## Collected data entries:
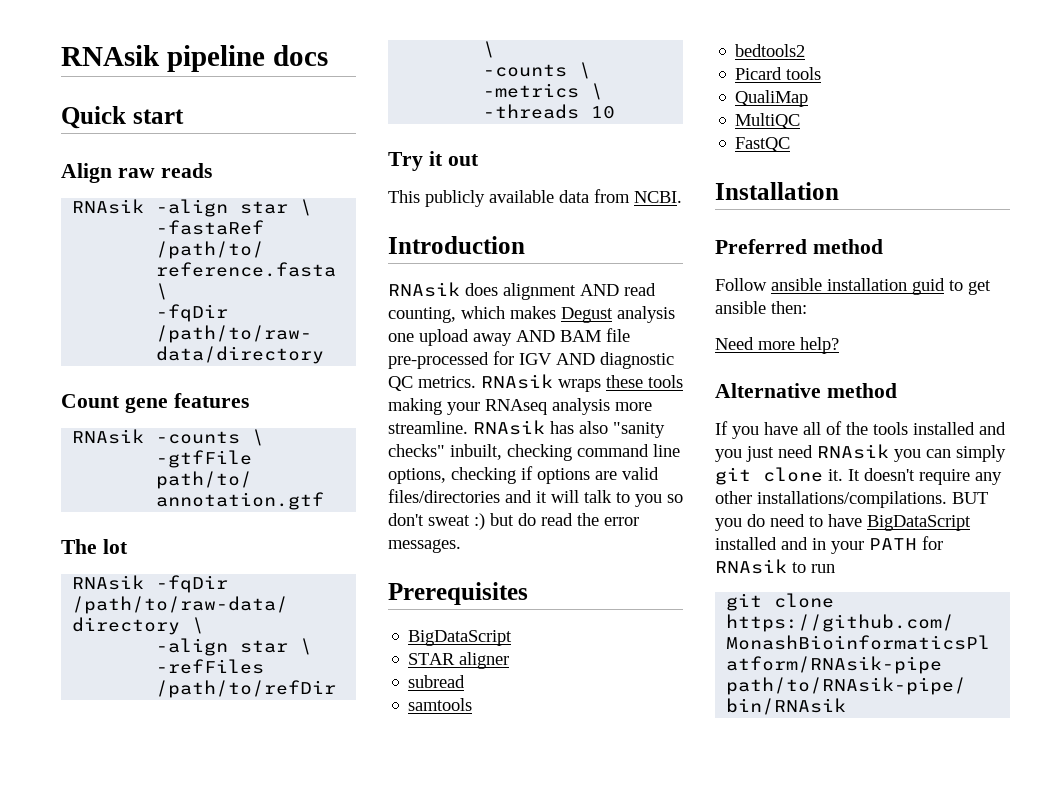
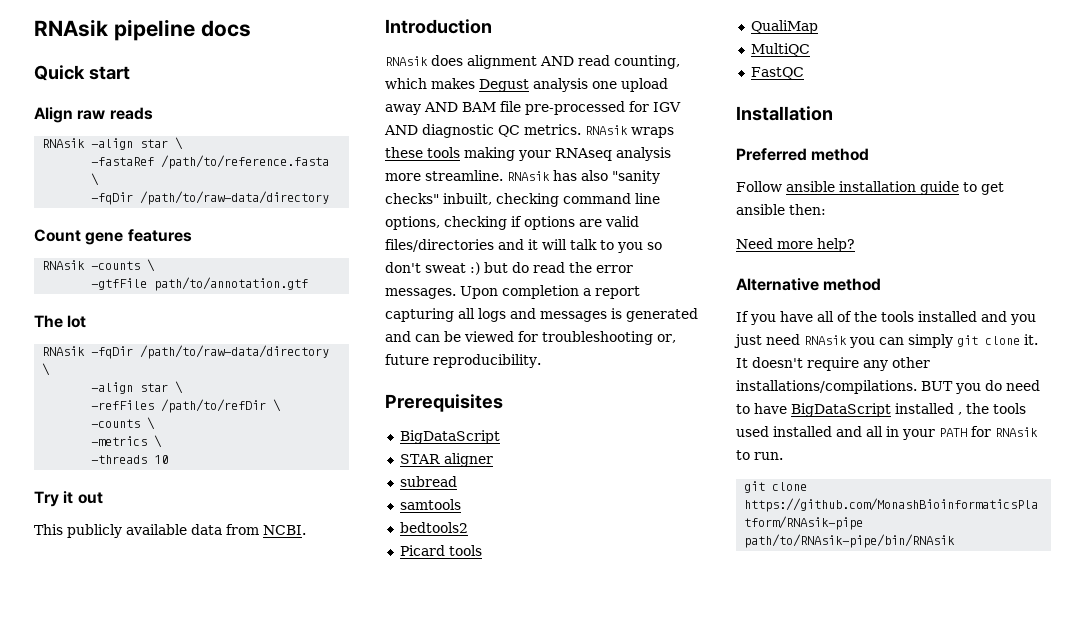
+ Upon completion a report capturing all logs and messages is generated and can be viewed for troubleshooting or, future reproducibility.
- Follow ansible installation guid to get ansible then:
+ Follow ansible installation guide to get ansible then:
- BUT you do need to have BigDataScript installed and in your PATH for RNAsik to run
+ BUT you do need to have BigDataScript installed , the tools used installed and all in your PATH for RNAsik to run.

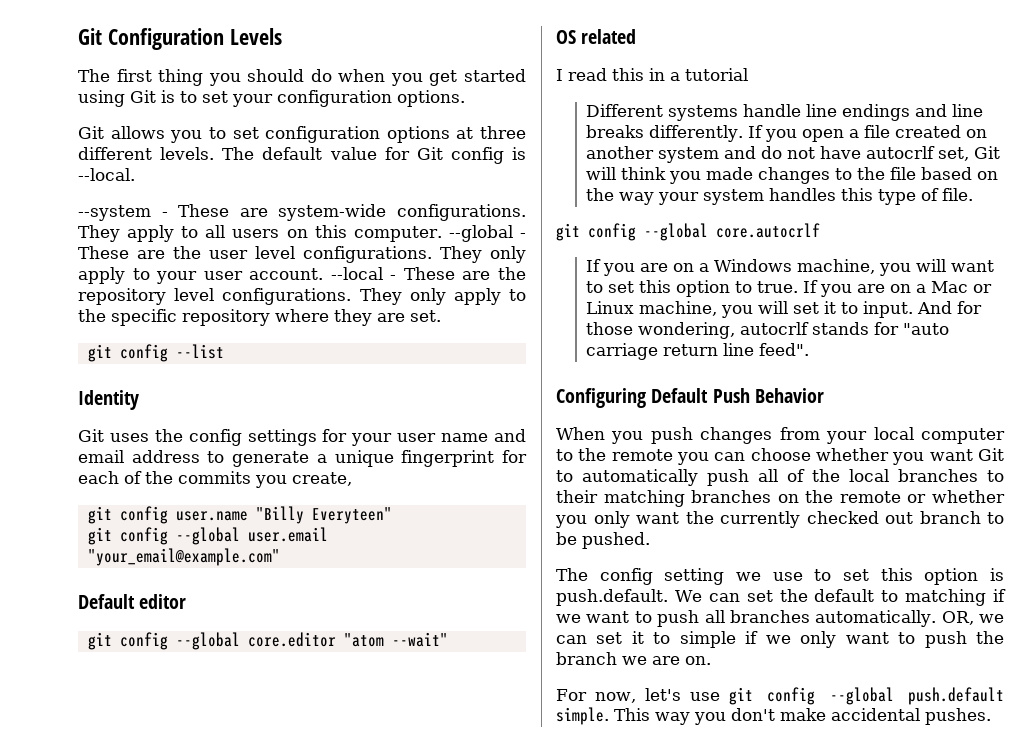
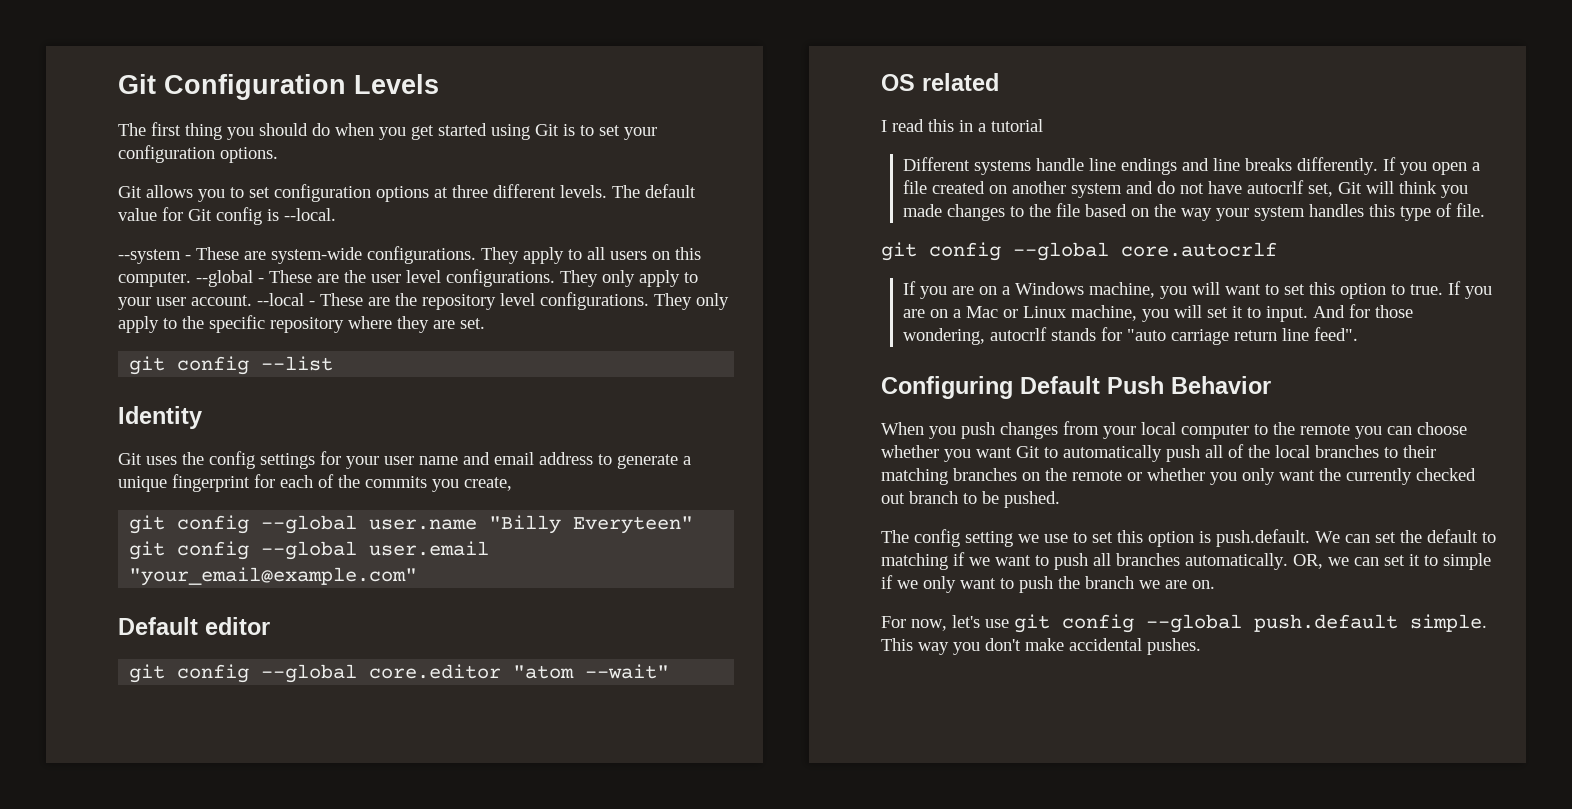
- git config user.name "Billy Everyteen"
+ git config --global user.name "Billy Everyteen"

## Exercise objective:
Your task is to repeat the opening line of the entries above and each line after it, ending with the line that has "- BUT you do". Do not include the pictures.

## Exercise solution:
+ Upon completion a report capturing all logs and messages is generated and can be viewed for troubleshooting or, future reproducibility.
- Follow ansible installation guid to get ansible then:
+ Follow ansible installation guide to get ansible then:
- BUT you do need to have BigDataScript installed and in your PATH for RNAsik to run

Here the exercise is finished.